Top of Exercise input
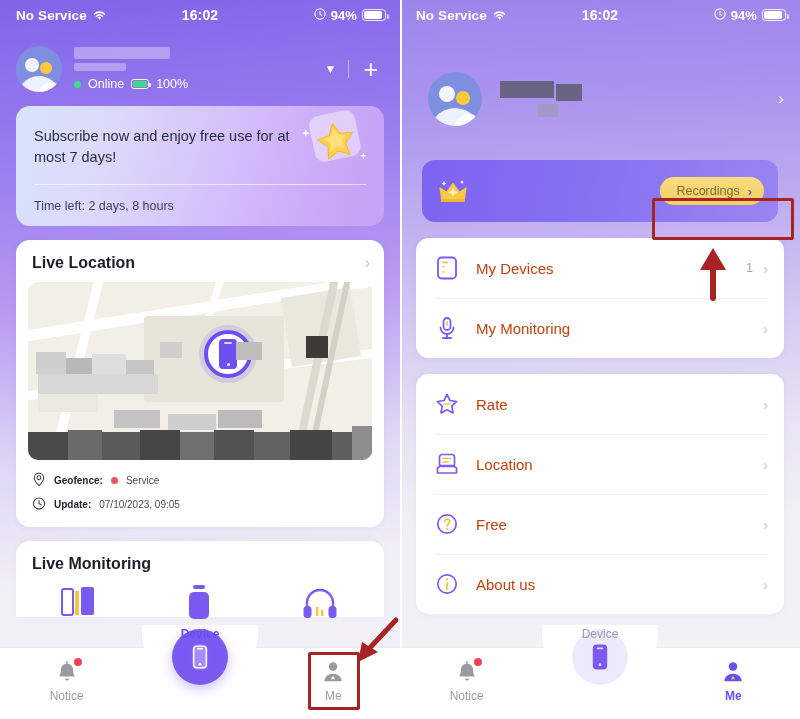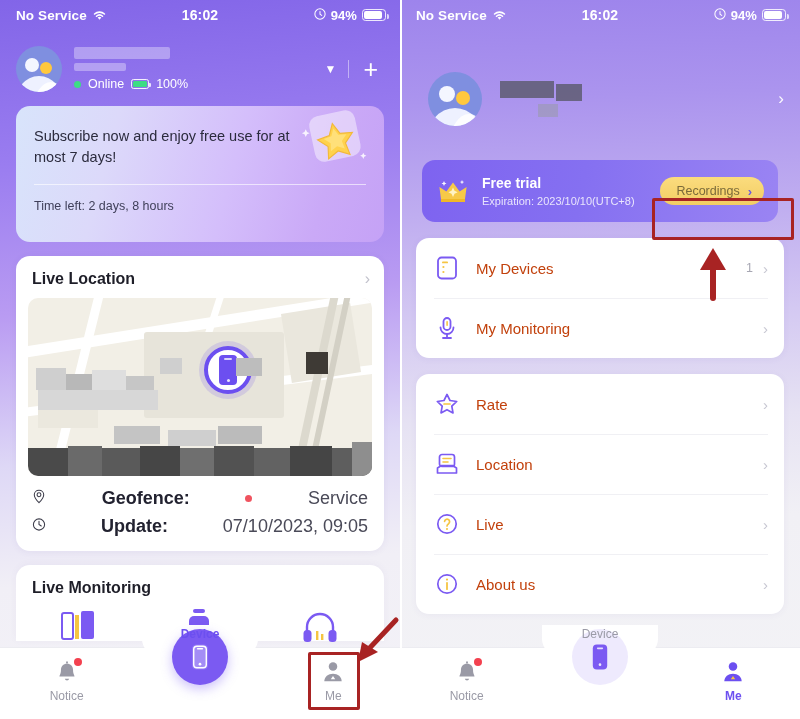--- a/index.html
+++ b/index.html
@@ -63,7 +63,7 @@
 
   
   .sub-banner {
-    margin: 14px 16px 0 16px; height: 136px; border-radius: 14px; position: relative;
+    margin: 14px 16px 0 16px; height: 120px; border-radius: 14px; position: relative;
     background: linear-gradient(105deg, #d8e4fb 0%, #dcd9fa 26%, #d4befb 58%, #caa9f7 82%, #c5a2f6 100%);
     overflow: hidden; padding: 20px 18px 0 18px;
   }

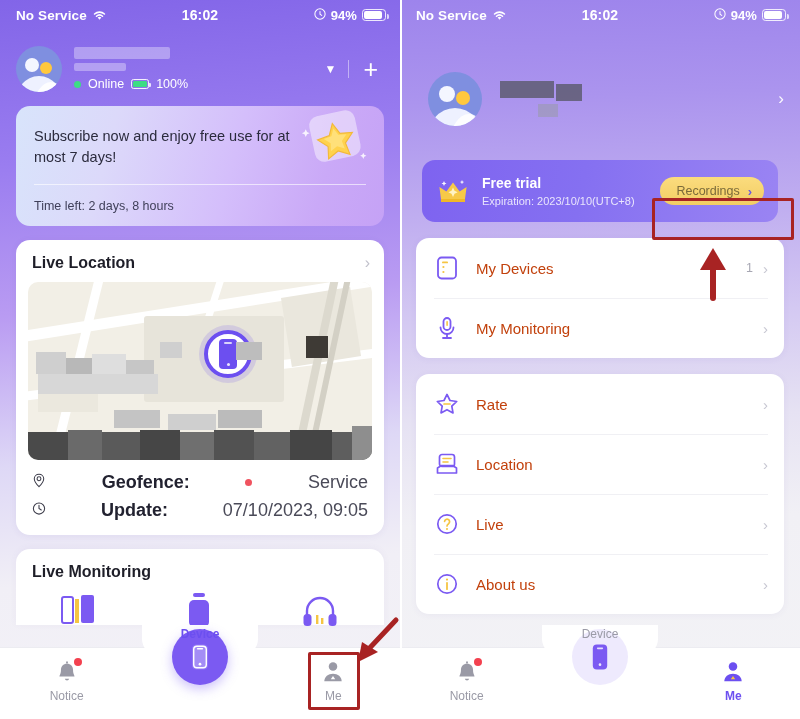--- a/index.html
+++ b/index.html
@@ -437,10 +437,6 @@
           <path d="M24 2l.7 1.4 1.4.7-1.4.7-.7 1.4-.7-1.4-1.4-.7 1.4-.7z" fill="#ffffff" opacity=".9"></path>
         </svg>
       </span>
-      <div class="trial-texts">
-        <div class="trial-title">Free trial</div>
-        <div class="trial-exp">Expiration: 2023/10/10(UTC+8)</div>
-      </div>
       <button class="subscribe-btn">
         <span>Recordings</span>
         <span class="sc">›</span>

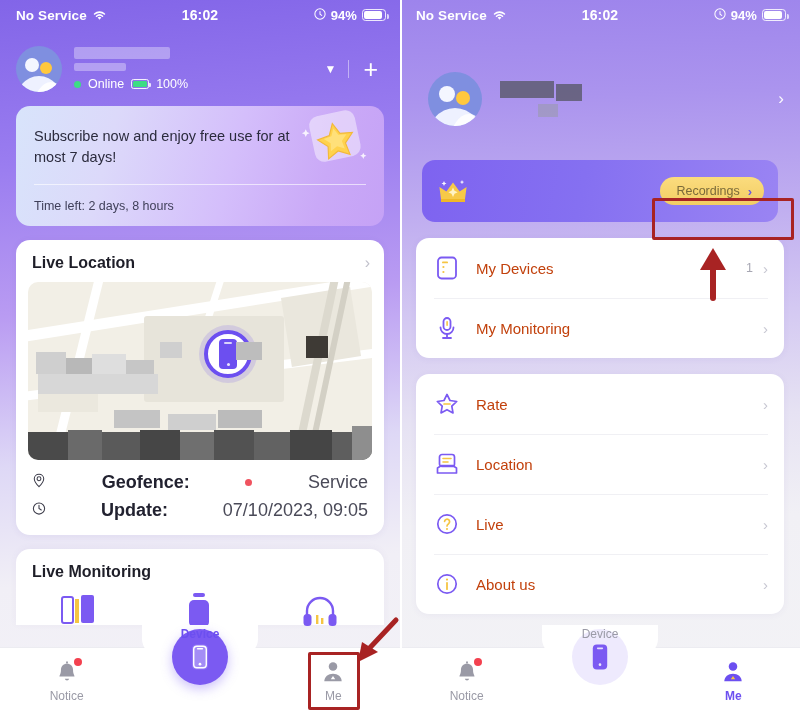--- a/index.html
+++ b/index.html
@@ -91,7 +91,7 @@
   .map-strip { position:absolute; left:0; right:0; bottom:0; height:34px; }
 
   .geo-rows { padding: 12px 16px 14px 16px; }
-  .geo-row { display:flex; align-items:center; gap:8px; margin-bottom: 7px; font-size: 18px; justify-content: space-between; }
+  .geo-row { display:flex; align-items:center; gap:8px; margin-bottom: 7px; font-size: 10px; }
   .geo-row:last-child { margin-bottom: 0; }
   .geo-lbl { font-weight: 700; color:#222230; }
   .geo-val { color:#4a4a58; }

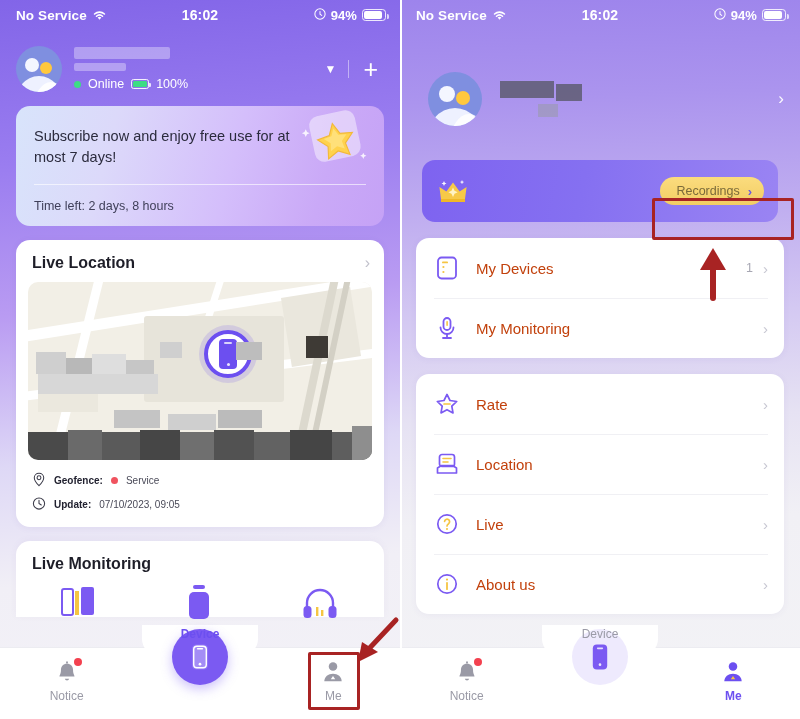--- a/index.html
+++ b/index.html
@@ -511,7 +511,7 @@
               <circle cx="12" cy="17" r="1.05" fill="#f5c542"></circle>
             </svg>
         </span>
-        <span class="r-label">Live</span>
+        <span class="r-label">Free</span>
         <span class="r-right">
           <span class="r-chevron">›</span>
         </span>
Bottom of Exercise input
Work instructions: Starting at the first entry above and ending at the last, write everything out exactly except the pictures.

Written response:
--- a/index.html
+++ b/index.html
@@ -63,7 +63,7 @@
 
   
   .sub-banner {
-    margin: 14px 16px 0 16px; height: 136px; border-radius: 14px; position: relative;
+    margin: 14px 16px 0 16px; height: 120px; border-radius: 14px; position: relative;
     background: linear-gradient(105deg, #d8e4fb 0%, #dcd9fa 26%, #d4befb 58%, #caa9f7 82%, #c5a2f6 100%);
     overflow: hidden; padding: 20px 18px 0 18px;
   }

--- a/index.html
+++ b/index.html
@@ -437,10 +437,6 @@
           <path d="M24 2l.7 1.4 1.4.7-1.4.7-.7 1.4-.7-1.4-1.4-.7 1.4-.7z" fill="#ffffff" opacity=".9"></path>
         </svg>
       </span>
-      <div class="trial-texts">
-        <div class="trial-title">Free trial</div>
-        <div class="trial-exp">Expiration: 2023/10/10(UTC+8)</div>
-      </div>
       <button class="subscribe-btn">
         <span>Recordings</span>
         <span class="sc">›</span>

--- a/index.html
+++ b/index.html
@@ -91,7 +91,7 @@
   .map-strip { position:absolute; left:0; right:0; bottom:0; height:34px; }
 
   .geo-rows { padding: 12px 16px 14px 16px; }
-  .geo-row { display:flex; align-items:center; gap:8px; margin-bottom: 7px; font-size: 18px; justify-content: space-between; }
+  .geo-row { display:flex; align-items:center; gap:8px; margin-bottom: 7px; font-size: 10px; }
   .geo-row:last-child { margin-bottom: 0; }
   .geo-lbl { font-weight: 700; color:#222230; }
   .geo-val { color:#4a4a58; }

--- a/index.html
+++ b/index.html
@@ -511,7 +511,7 @@
               <circle cx="12" cy="17" r="1.05" fill="#f5c542"></circle>
             </svg>
         </span>
-        <span class="r-label">Live</span>
+        <span class="r-label">Free</span>
         <span class="r-right">
           <span class="r-chevron">›</span>
         </span>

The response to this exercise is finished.